David B. answered • 04/26/21
Math and Statistics need not be scary
Sounds like a homework problem or an exam. Well, here are the parts needed to answer it. The student can then use these parts to get the final answer.
- a) format for random normal function is: rnorm(n, mean = 0, sd = 1) where n is number of numbers to be generated. mean is the mean for the sample, and sd = standard deviation
b) basic format for histogram is: hist(x) where x = vector with numbers in it
the following example would generate 1000 samples from a population of mean 20 and standard deviation of 5 then plot a histogram
x<-rnorm(1000,20,5)
hist(x)
2,a) the 'for loop' has the following format : for ( i in b:e) { executable code }
where i is the index which increments from b to e
b) the sample function will pull samples from a population and put them in a named variable. its format is:
sample(x, size, replace = FALSE). Where x is name of variable/vector with values to sample. size is the number of samples to take, replace = indicates if the sampling will be done with or without replacement.

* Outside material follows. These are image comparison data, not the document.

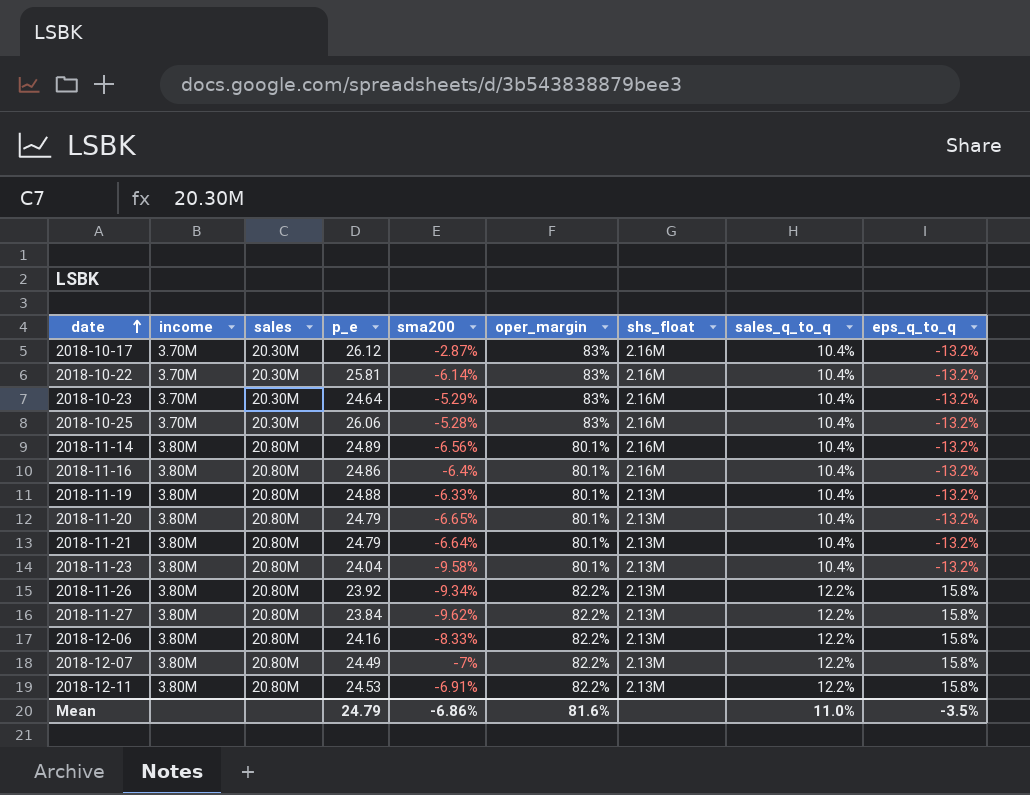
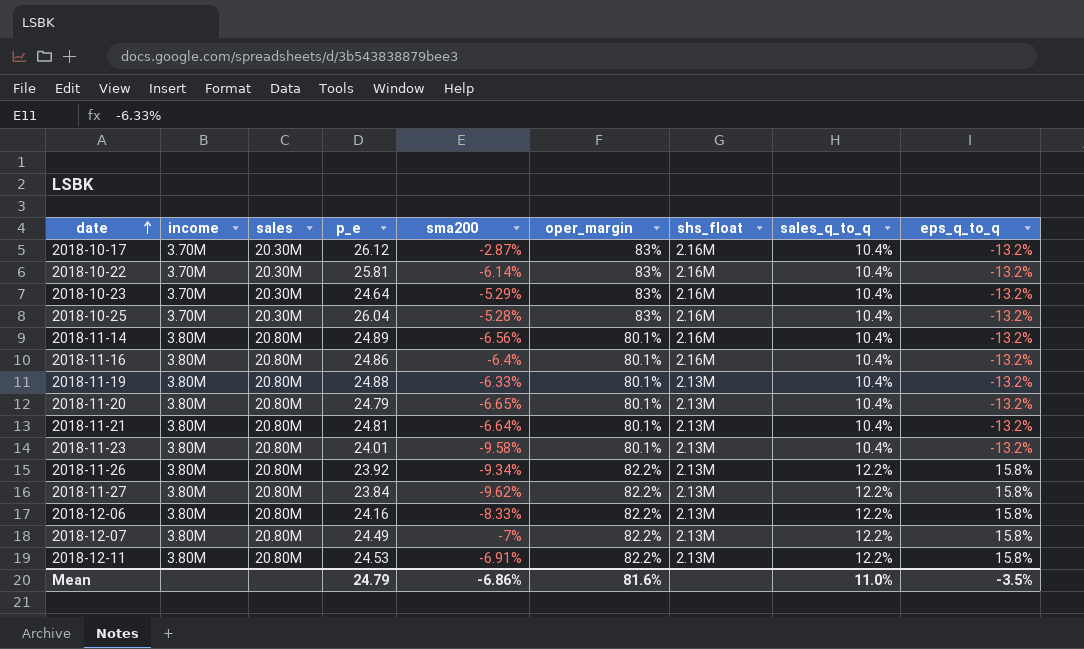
2018-10-25 | p_e: 26.06 -> 26.04
2018-11-21 | p_e: 24.79 -> 24.81
2018-11-23 | p_e: 24.04 -> 24.01

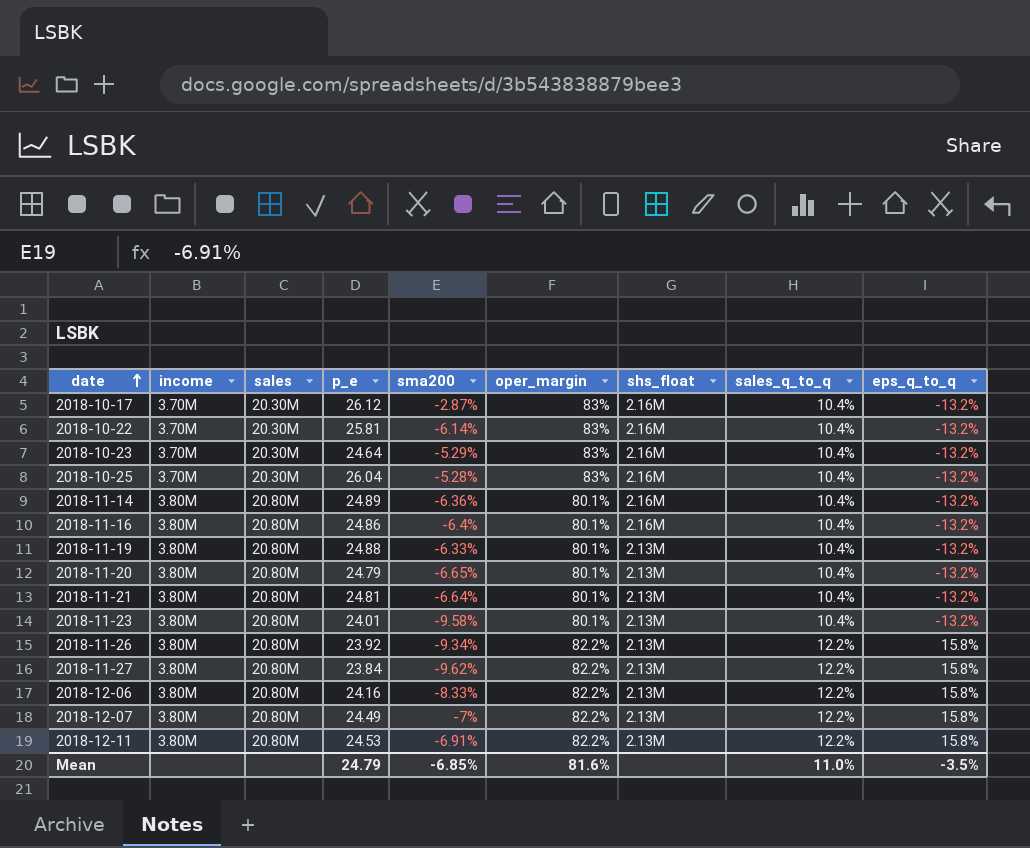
2018-11-14 | sma200: -6.56% -> -6.36%
Mean | sma200: -6.86% -> -6.85%

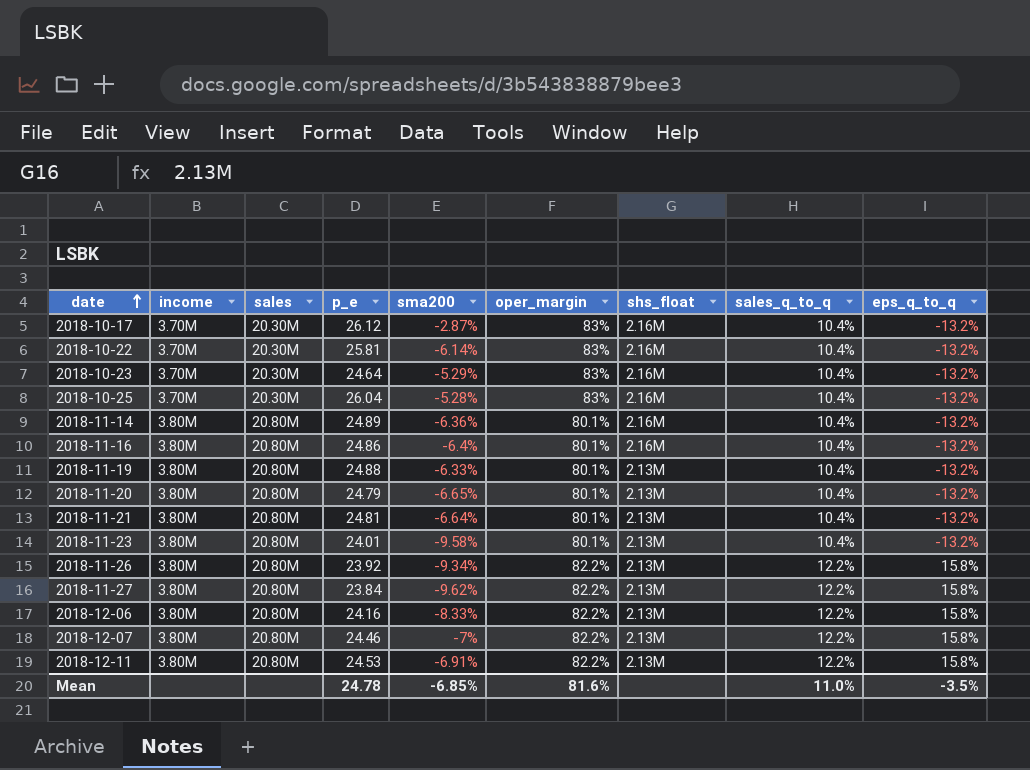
2018-12-07 | p_e: 24.49 -> 24.46
Mean | p_e: 24.79 -> 24.78

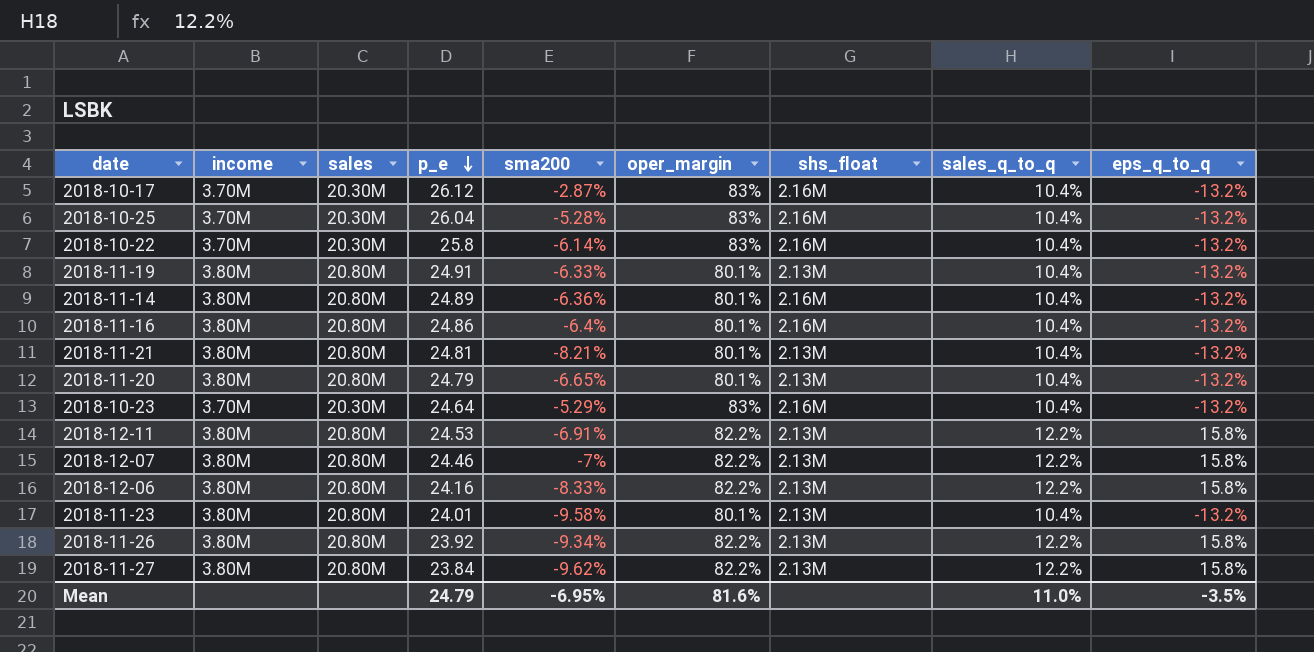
row order: date ascending -> p_e descending
2018-10-22 | p_e: 25.81 -> 25.8
2018-11-19 | p_e: 24.88 -> 24.91
2018-11-21 | sma200: -6.64% -> -8.21%
Mean | p_e: 24.78 -> 24.79
Mean | sma200: -6.85% -> -6.95%

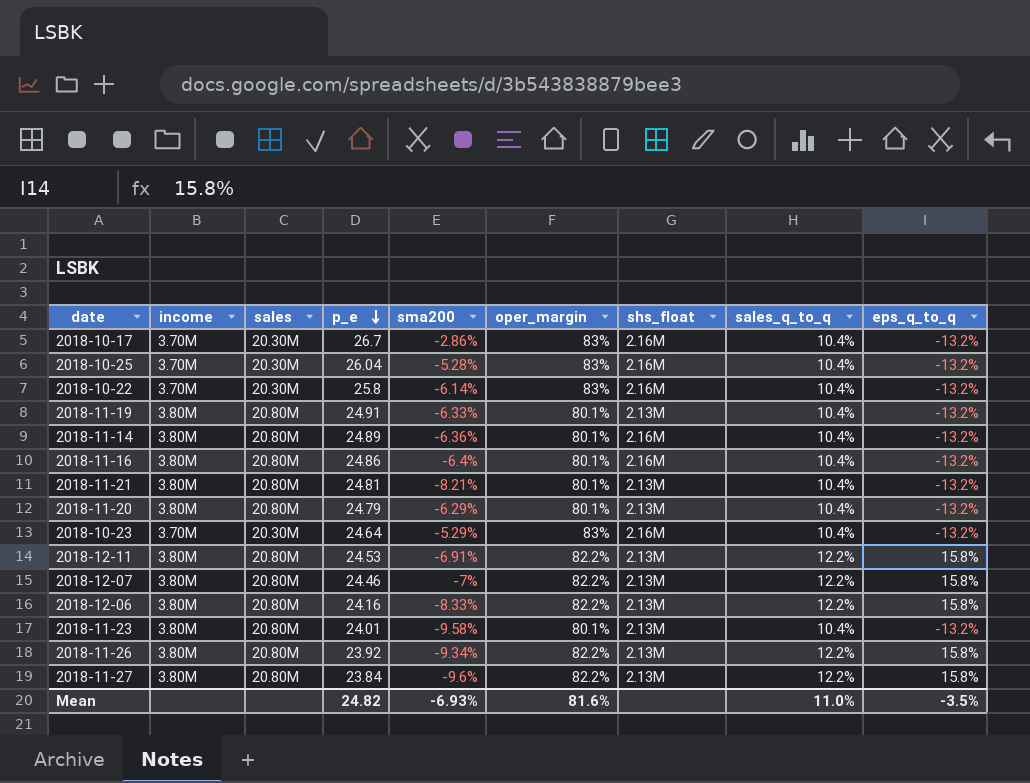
2018-10-17 | p_e: 26.12 -> 26.7
2018-10-17 | sma200: -2.87% -> -2.86%
2018-11-20 | sma200: -6.65% -> -6.29%
2018-11-27 | sma200: -9.62% -> -9.6%
Mean | p_e: 24.79 -> 24.82
Mean | sma200: -6.95% -> -6.93%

c). the mean function will generate the mean of the values in a vector variable. The format is:
mean(x)
d) to create a vector of a series of means, you will use the concatenate function c(x1,x2,...x4)
an example of code that would use these to put together a vector with the mean of 25 random samples is:
(note: since it wasn't specified , we do sampling with replacement to maintain population)
x1 = NULL
for (i in 1:25) {
s = sample(x,40, replace=TRUE)
m = mean(s)
x1<- c(x1,m)
}
hist(x1)
3 For this question the new function you will need will be standard deveation. sd().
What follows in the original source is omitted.